(Stored data entries)
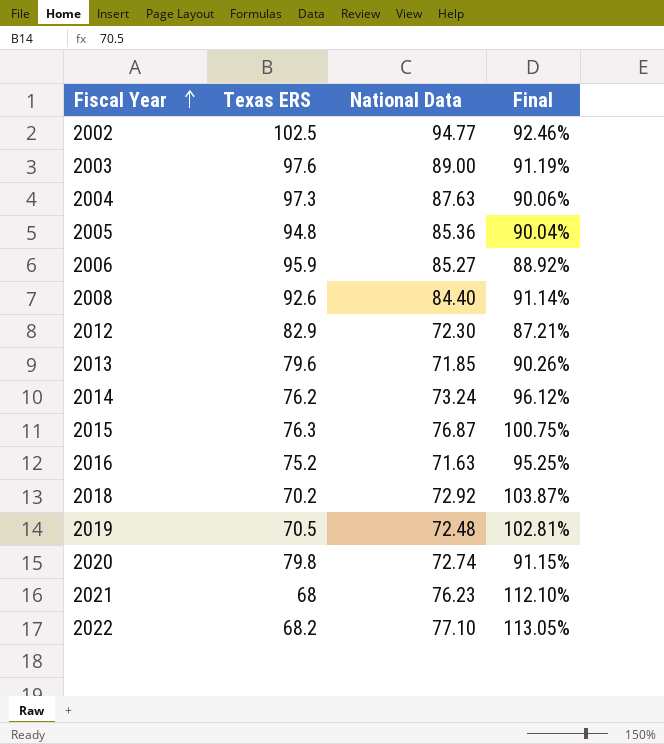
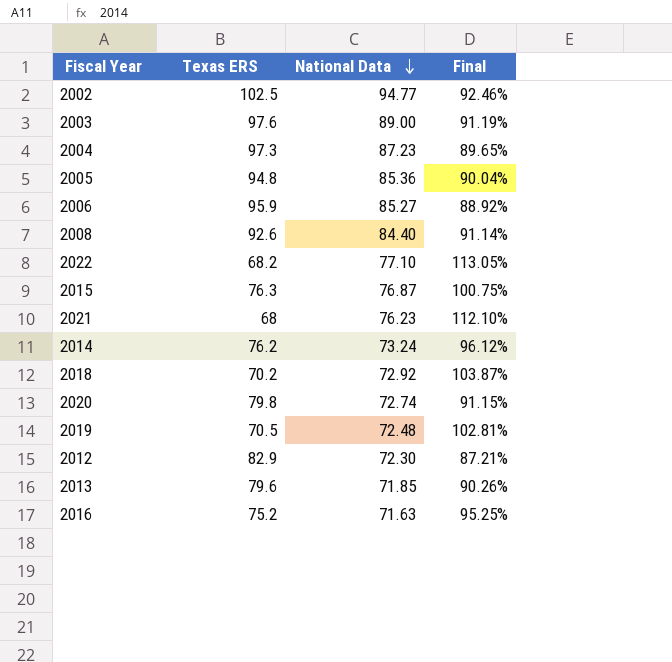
row order: Fiscal Year ascending -> National Data descending
2004 | National Data: 87.63 -> 87.23
2004 | Final: 90.06% -> 89.65%

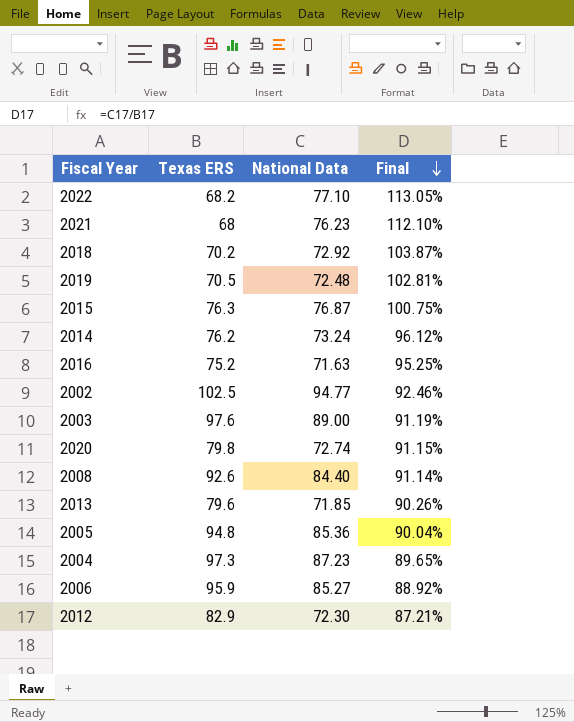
row order: National Data descending -> Final descending

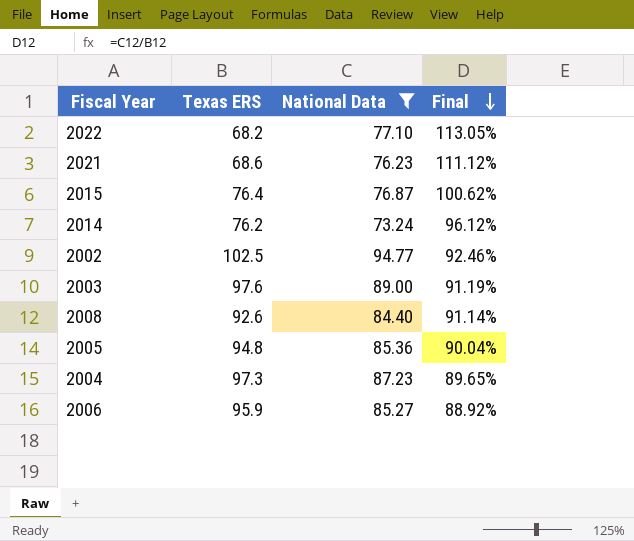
filter: none -> National Data >= 73.24
2021 | Texas ERS: 68 -> 68.6
2021 | Final: 112.10% -> 111.12%
2015 | Texas ERS: 76.3 -> 76.4
2015 | Final: 100.75% -> 100.62%

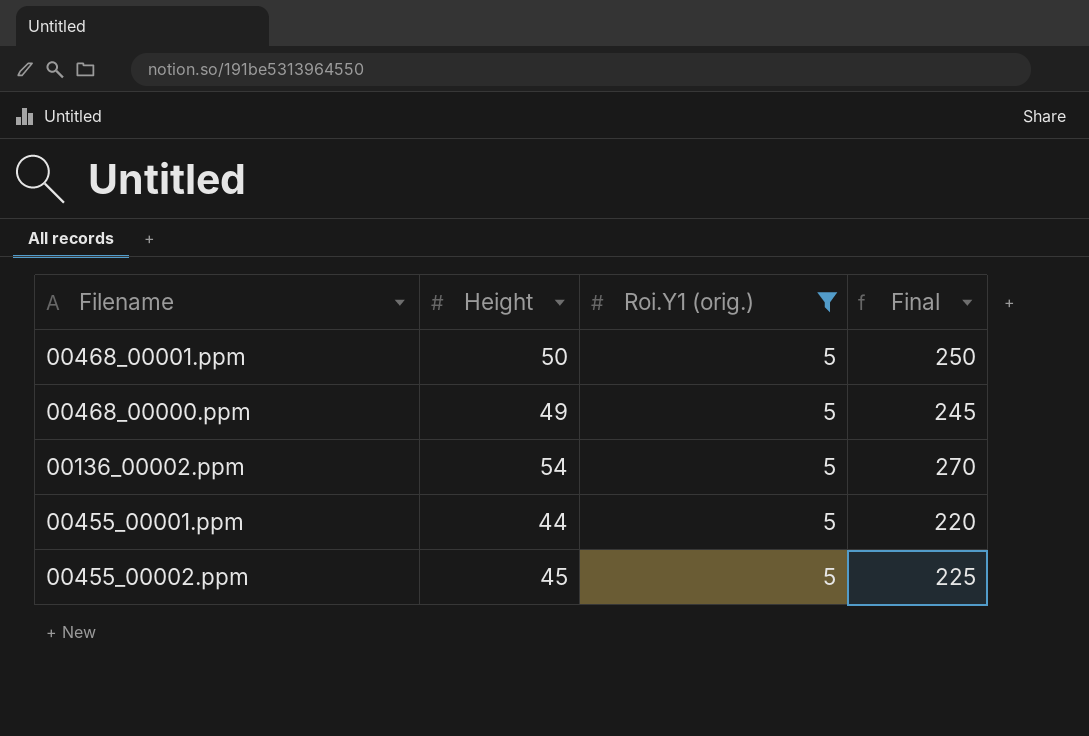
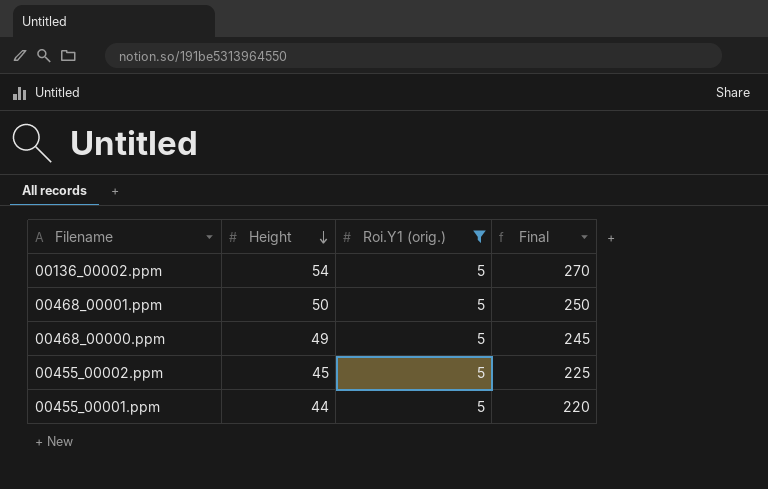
row order: none -> Height descending

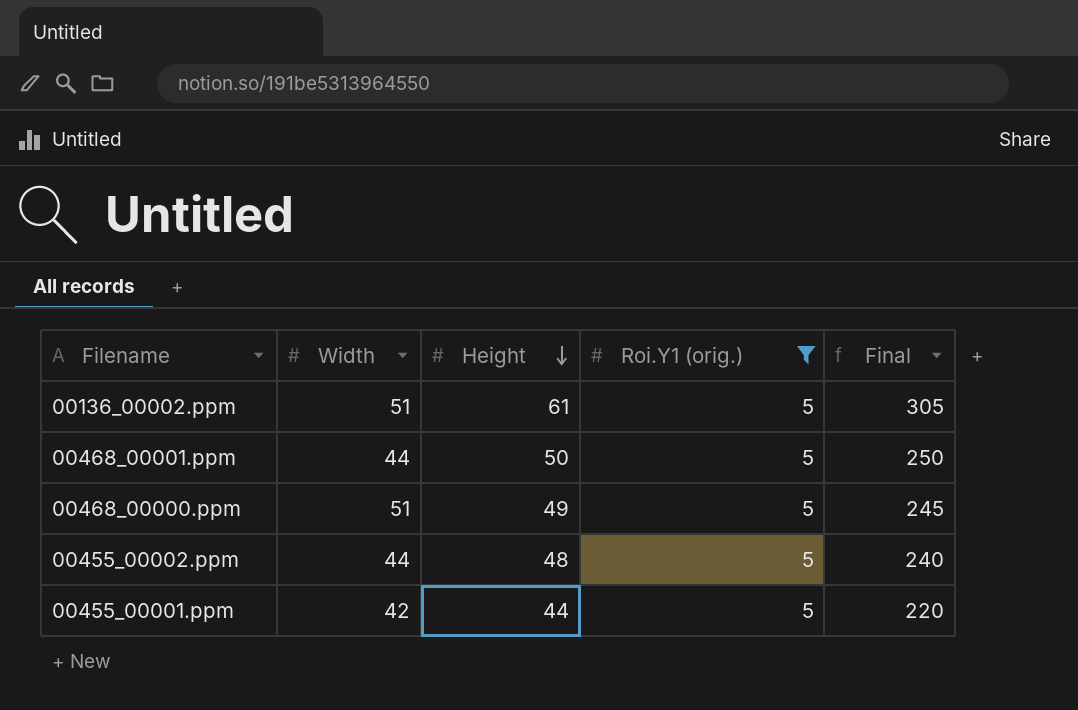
column Width | position: none -> 2
00136_00002.ppm | Height: 54 -> 61
00136_00002.ppm | Final: 270 -> 305
00455_00002.ppm | Height: 45 -> 48
00455_00002.ppm | Final: 225 -> 240

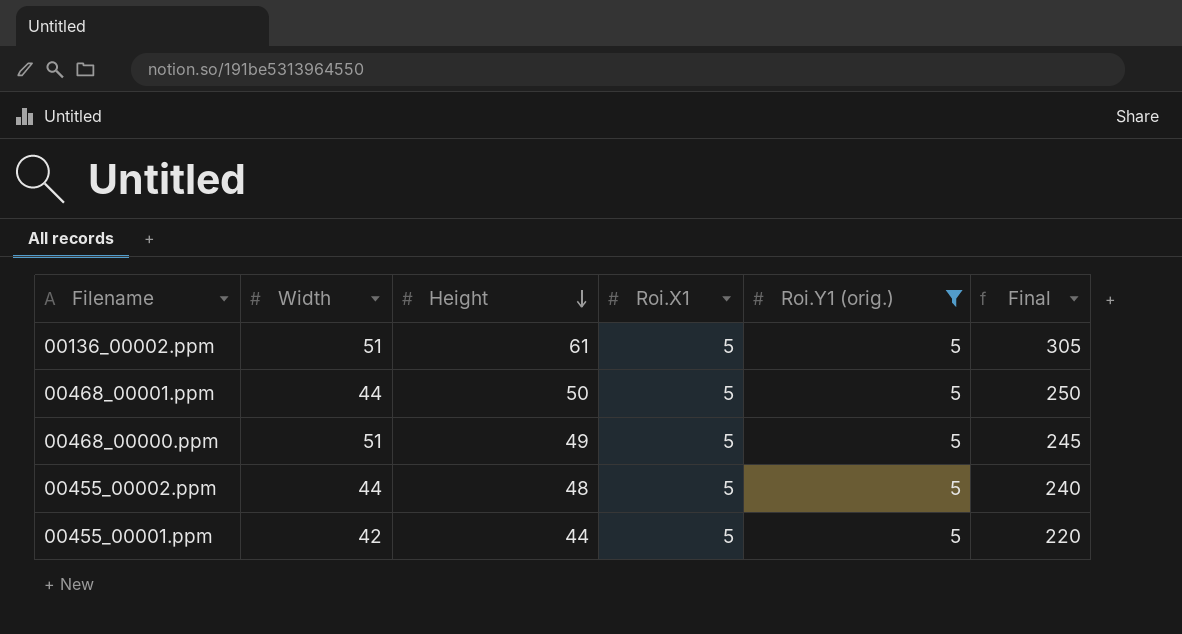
column Roi.X1 | position: none -> 4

WHAT YOU WILL DO: Pictures do not go in the copy; print every entry exactly as it stands.

SOLUTION:
row order: Fiscal Year ascending -> National Data descending
2004 | National Data: 87.63 -> 87.23
2004 | Final: 90.06% -> 89.65%

row order: National Data descending -> Final descending

filter: none -> National Data >= 73.24
2021 | Texas ERS: 68 -> 68.6
2021 | Final: 112.10% -> 111.12%
2015 | Texas ERS: 76.3 -> 76.4
2015 | Final: 100.75% -> 100.62%

row order: none -> Height descending

column Width | position: none -> 2
00136_00002.ppm | Height: 54 -> 61
00136_00002.ppm | Final: 270 -> 305
00455_00002.ppm | Height: 45 -> 48
00455_00002.ppm | Final: 225 -> 240

column Roi.X1 | position: none -> 4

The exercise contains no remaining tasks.